Q. How you run Terraform in prod (modules/state/approvals/drift)

In my experience at OpenText and Diehl Metering, Terraform is the single source of truth for infrastructure.

My core principle is simple: no direct changes in AWS — everything goes through Terraform and CI/CD.

Modules and Structure

I use a modular structure to make infrastructure reusable and consistent across accounts.

  • Separate modules for networking, IAM, compute, and storage

  • Environment separation: dev, staging, prod

  • Standard naming, tagging, and account-level structure

This allows the same patterns to scale across multi-account environments while keeping configurations predictable.

State Management

For production, I always use remote state:

  • S3 bucket for state storage (with versioning enabled)

  • DynamoDB for state locking

  • IAM-restricted access to state

This ensures: - no concurrent changes - safe recovery of previous state if needed - controlled access to production infrastructure

Approvals and Workflow

All Terraform changes are controlled through GitLab CI/CD.

Typical flow:

  • Engineer raises a merge request

  • Pipeline runs validation, security checks, and terraform plan

  • Plan is reviewed before approval

  • Production apply is manually approved

No one applies Terraform directly from their local machine to production.

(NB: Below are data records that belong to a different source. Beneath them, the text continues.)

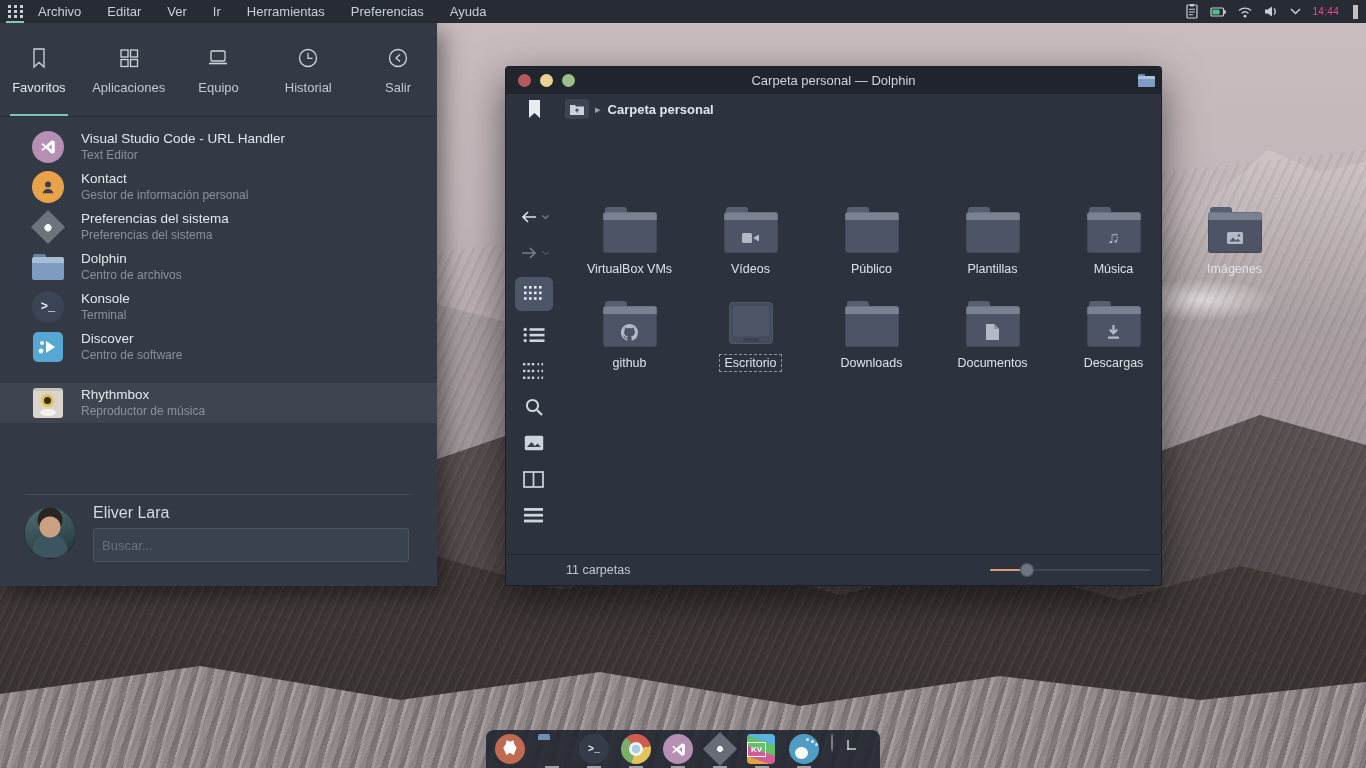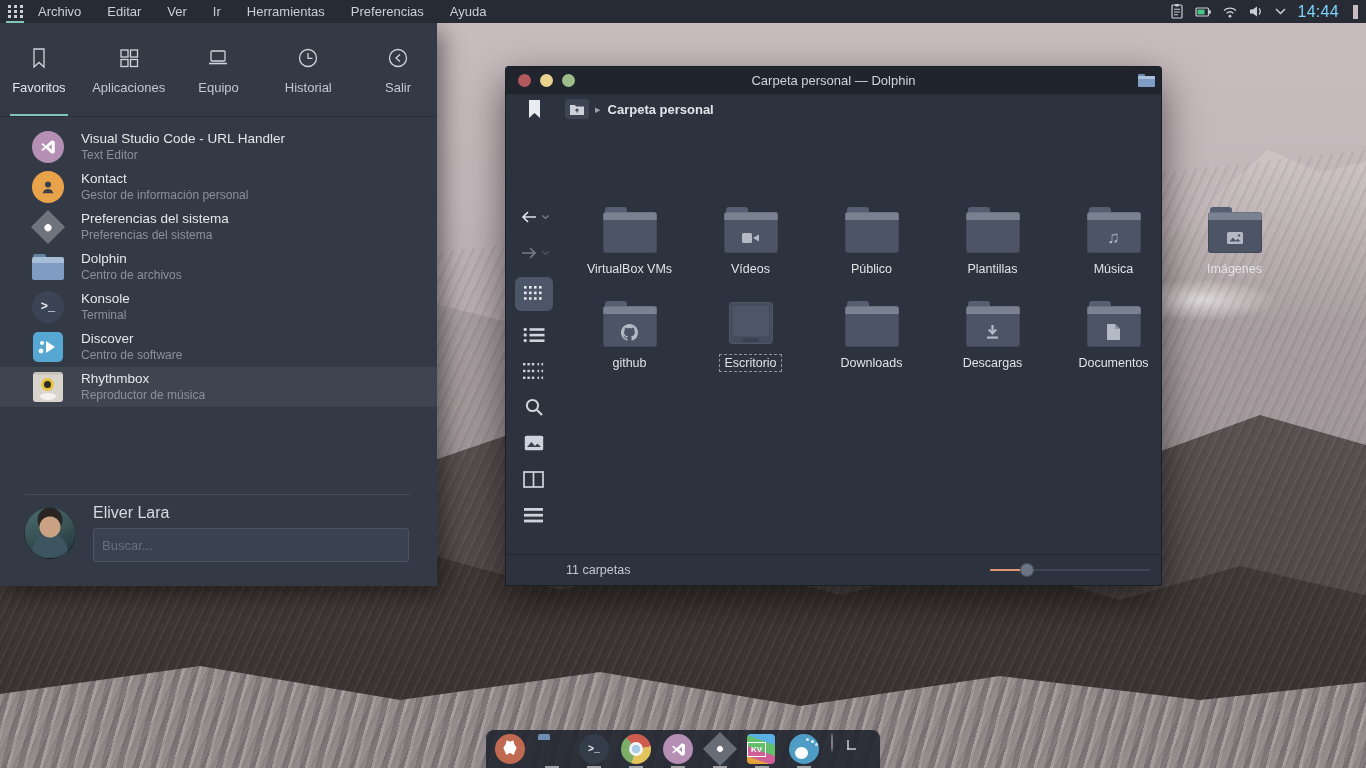"14:44" .clock { color: #7dd3fc -> #ec4899; font-size: 16px -> 10px }
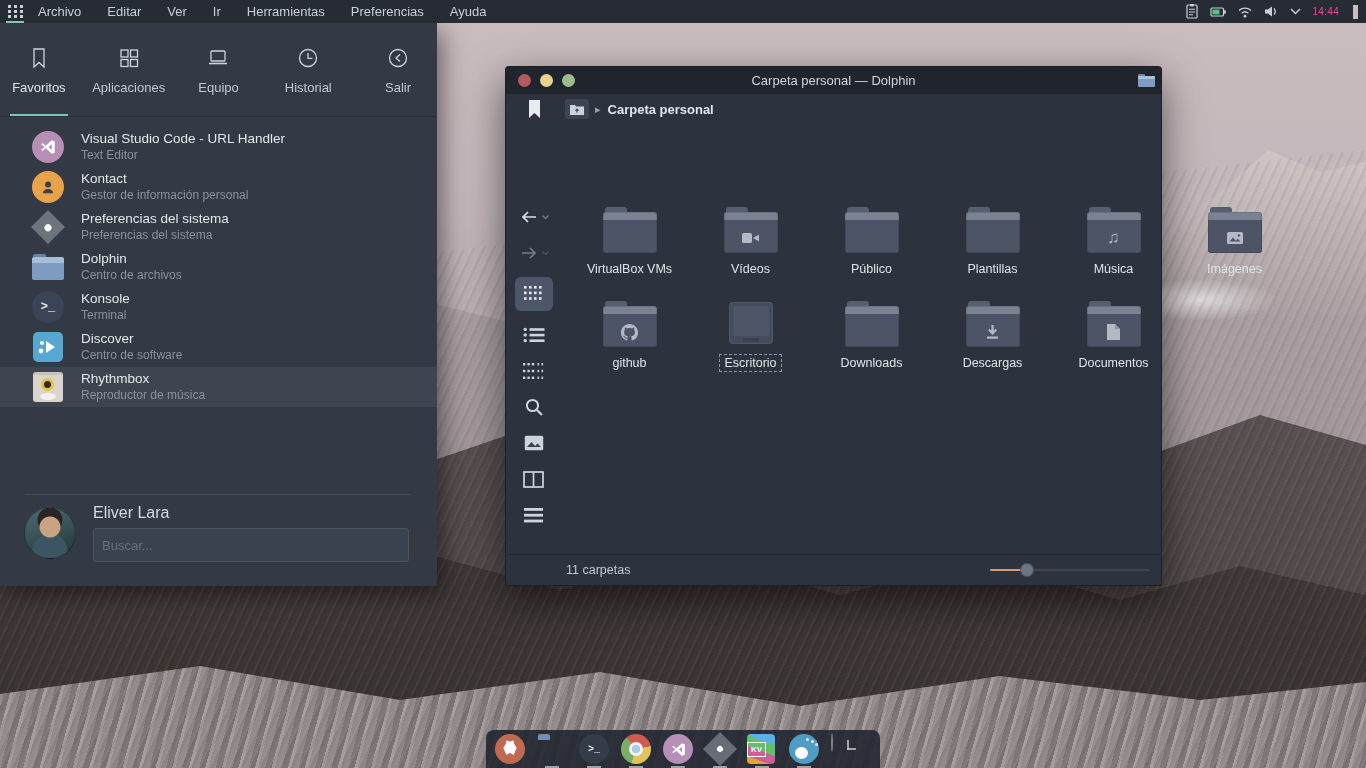"Descargas" div.fitem { order: before "Documentos" -> after "Documentos" }
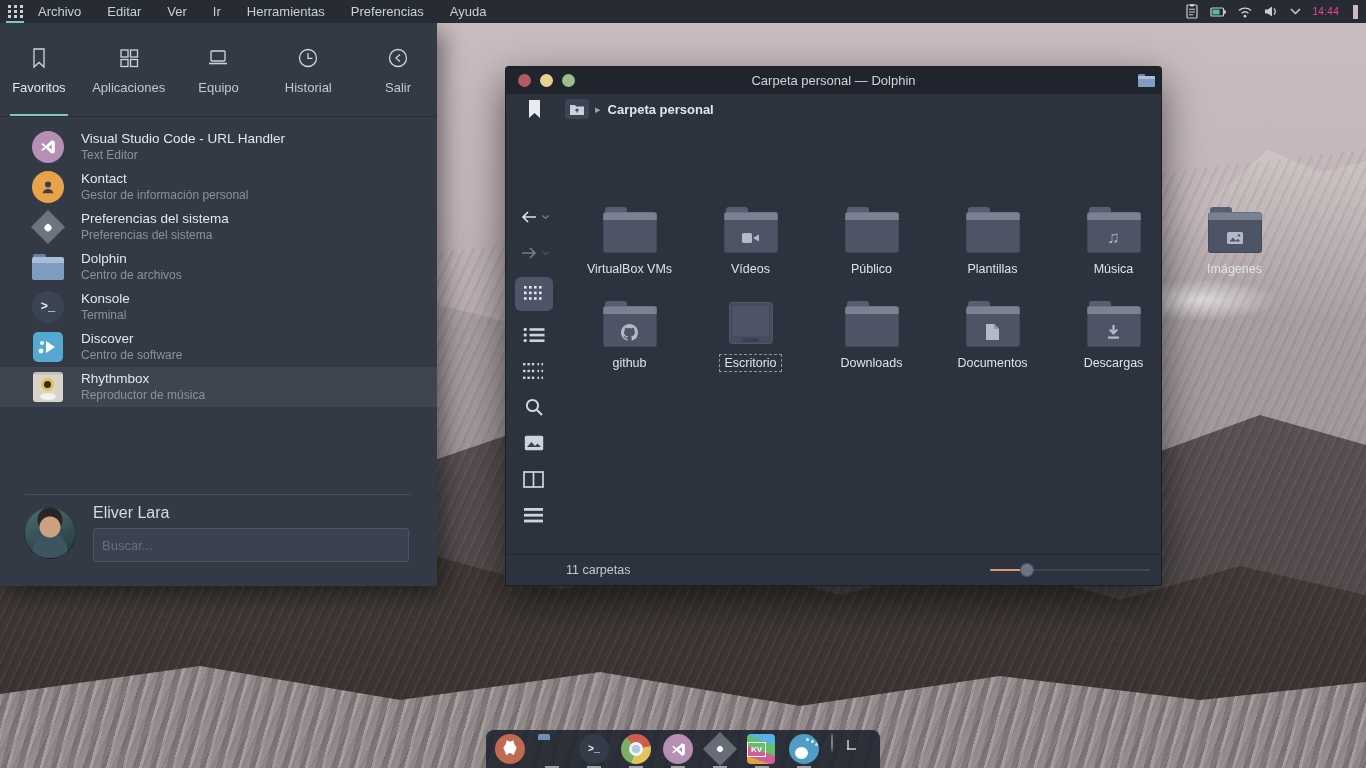"Rhythmbox" .app-item.selected { margin: 0 0 0 0 -> 16px 0 0 0 }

Example: During a change in pre-production, a bad PR caused unintended infrastructure changes. We reverted to the previous commit and re-applied Terraform, restoring the environment quickly.

This shows Terraform is not just for provisioning, but also for controlled rollback.

Drift Detection (Day-to-Day)

Drift happens in real environments, especially during incidents or manual fixes.

My approach:

  • Run scheduled terraform plan checks via pipeline

  • If drift is detected: - Check CloudTrail to identify what changed - Validate if change was intentional

Then:

  • If valid → update Terraform code

  • If not → revert infrastructure using Terraform

Example: A security group was modified manually during troubleshooting. Drift detection caught it, and we reverted it back through Terraform to maintain consistency.

Bringing Manual Resources into Terraform

Sometimes resources are created manually in urgent situations.

If they need to be retained:

  • Write Terraform resource definition

  • Import into state

Example:

terraform import aws_s3_bucket.logs my-bucket-name

Then:

  • Run terraform plan

  • Adjust code until it matches actual configuration

Important: I only import after validating the resource is secure and aligned with standards — I don’t bring unmanaged or risky resources into Terraform blindly.

Policy Checks (OPA / Rego)

To prevent unsafe changes, I enforce policy checks in CI/CD.

Examples of controls:

  • Block public access (e.g. 0.0.0.0/0)

  • Prevent overly permissive IAM policies

  • Enforce mandatory tags

Example:

deny[msg] {
  input.resource_changes[_].type == "aws_security_group"
  input.resource_changes[_].change.after.ingress[_].cidr_blocks[_] == "0.0.0.0/0"
  msg := "Open access is not allowed"
}

If policy fails, the pipeline fails — change does not proceed.

Security Scanning (Checkov)

Terraform code is scanned before apply.

Example GitLab stage:

checkov_scan:
  stage: security
  image: bridgecrew/checkov
  script:
    - checkov -d .

This helps detect:

  • Public S3 buckets

  • Missing encryption

  • Weak IAM or network configurations

Summary

In production, I focus on:

  • No manual infrastructure changes

  • Terraform as single source of truth

  • Remote state with strict access control

  • CI/CD-driven approvals and deployments

  • Continuous drift detection and correction

  • Policy and security checks before apply

This approach has helped me run AWS infrastructure reliably across multiple accounts, with strong control, auditability, and quick recovery when things go wrong.